Laboratory Diagnostics of cutaneous and mucocutaneous leishmaniasis • Demonstrating amastigotes on stained smears of a biopsy or of scrapings from the border of an ulcer. • Culturing amastigotes on NNN medium inoculated with lesion material. • PCR targeting parasite kinetoplast DNA has allowed detection of organisms that might be missed on histologic section or culturing.
Laboratory Diagnostics of cutaneous and mucocutaneous leishmaniasis • Except in diffuse cutaneous leishmaniasis, the leishmanin skin test is usually positive.
Treatment • There are two common therapies containing antimony, meglumine antimoniate (Glucantim®) and sodium stibogluconate (Pentostam®). Unfortunately, in many parts of the world, the parasite has become resistant to antimony and for visceral or mucocutaneous leishmaniasis, amphotericin is now the treatment of choice. • Miltefosine (Impavido®), is a new drug for visceral, mucocutaneous and cutaneous leishmaniasis. • Drug-resistant leishmaniasis may respond to immunotherapy (inoculation with parasite antigens plus an adjuvant) which aims to stimulate the body's own immune system to kill the parasite.

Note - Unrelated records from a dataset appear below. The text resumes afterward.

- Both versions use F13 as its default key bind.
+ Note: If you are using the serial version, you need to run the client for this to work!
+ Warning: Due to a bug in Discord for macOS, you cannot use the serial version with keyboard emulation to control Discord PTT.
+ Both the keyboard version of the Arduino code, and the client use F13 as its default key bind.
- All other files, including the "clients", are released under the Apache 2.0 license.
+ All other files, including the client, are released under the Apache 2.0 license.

Prevention: • Preventing sandfly bites is the most immediate form of protection. Insect repellent, appropriate clothing, screening of windows, and fine mesh netting around the bed (in endemic areas) will reduce exposure. • Public health measures to reduce the sandfly population and animal reservoirs are important. There are no preventive vaccines or drugs for leishmaniasis.